The loops had begun to blur for Hine. Every death, every rebirth, every scream swallowed into the void melted into a haze of pain and fractured moments. Fire, ice, suffocation, crushing pressure. Over and over. Her body had grown more resilient in each cycle, but her mind trembled on the edge of collapse. And yet, every time she opened her eyes again, one thought anchored her.

I have to find her.

It was that desperate, unshakable promise that kept her from breaking. Even when the world itself screamed for her surrender.

But someone else had begun to take notice of her defiance.

Far beyond the confines of the looped battlefield, in the quiet folds where time itself pooled and twisted, Istaroth stood still. She never moved unless she willed it. Every second bent to her whims, every heartbeat paused or stretched until it snapped back into the flow of reality.

She had been watching Hine since the first loop. At first, the observation had been casual curiosity. Another soul tossed into the merciless hands of Ronova's design, a mortal flame expected to snuff out within the first few tries. But Hine did not break. Even when her bones shattered. Even when the agony hollowed her eyes. She burned forward, undeterred.

Now, Istaroth leaned closer, her presence brushing against the seams of time itself.

"Why?" she whispered, though no one could hear her. "Why do you persist?"

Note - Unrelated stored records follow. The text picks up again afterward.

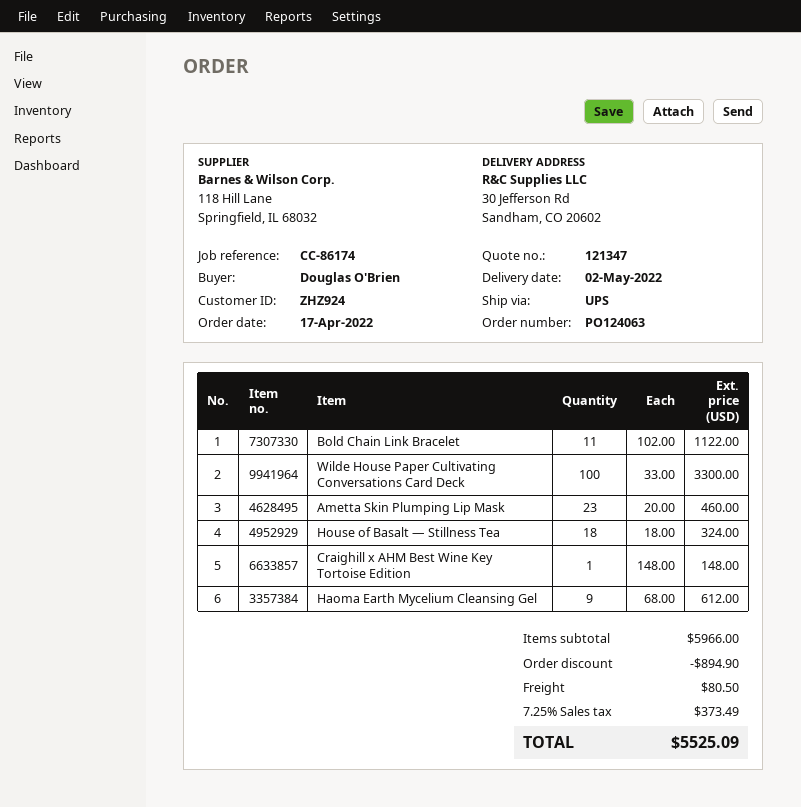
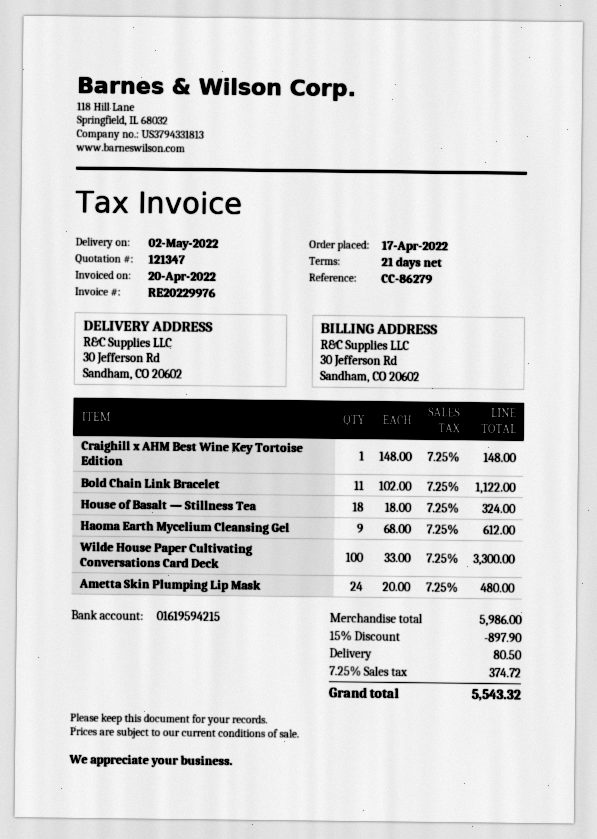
reference: CC-86174 -> CC-86279
Ametta Skin Plumping Lip Mask: 23 x 20.00 = 460.00 -> 24 x 20.00 = 480.00
subtotal: 5966.00 -> 5986.00
discount: 894.90 -> 897.90
tax: 7.25% = 373.49 -> 7.25% = 374.72
total: 5525.09 -> 5543.32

The girl was no warrior, not in the way most heroes were forged. She stumbled often. Her strikes were clumsy, her stance imperfect. But with every loop, her movements grew sharper. Naberius had begun teaching her in the intervals between lives, the ruler's soft voice and patient hands molding her into something less fragile. And Istaroth, ever the observer, took in every detail.

When Hine blocked a strike instead of taking it head-on, Istaroth saw it. When Hine adjusted her grip on the blade Naberius had given her, she marked the change.

When Hine smiled through the blood and pain, whispering her sister's name, Istaroth felt something she had not felt in eons — the faint, tremoring ripple of curiosity turning into fascination.

In the battlefield, another loop began.

The void roared. Darkness shattered into light, and Hine's feet met the scorched earth. Her blade trembled in her hand, but she steadied it, breathing through the pain. Across from her, Ronova's gaze was colder than frozen stone, sharp with venomous intent.

"You are still here," Ronova sneered. "Pathetic little insect."

Hine did not answer. She had learned that words were wasted in this place. Instead, she tightened her grip and focused. The first swing came from the right, the familiar slicing arc of the blade that had cut her down dozens of times. She ducked lower this time, the motion instinctive, the result of countless rehearsals in the cycle of death.

The blade missed her by a fraction.

Ronova's grin tightened, more predator than ruler. "Good. You are learning to prolong your suffering."

Hine ignored the barb, stepping forward, countering with a strike that clanged against Ronova's weapon, the shock of the impact rattling her arms. She staggered but did not fall. Naberius's lessons echoed in her mind — keep your center low, never lock your knees, let the blade move with your body, not against it.

She fought until her strength gave out. And when death came again, sharp and final, she did not scream.

In the folds of time, Istaroth tilted her head, the soft light of her domain spilling over her timeless features. She had seen countless souls pass through the layers of existence. Some begged for mercy. Some cursed the heavens. Some simply faded, erased by despair. But Hine…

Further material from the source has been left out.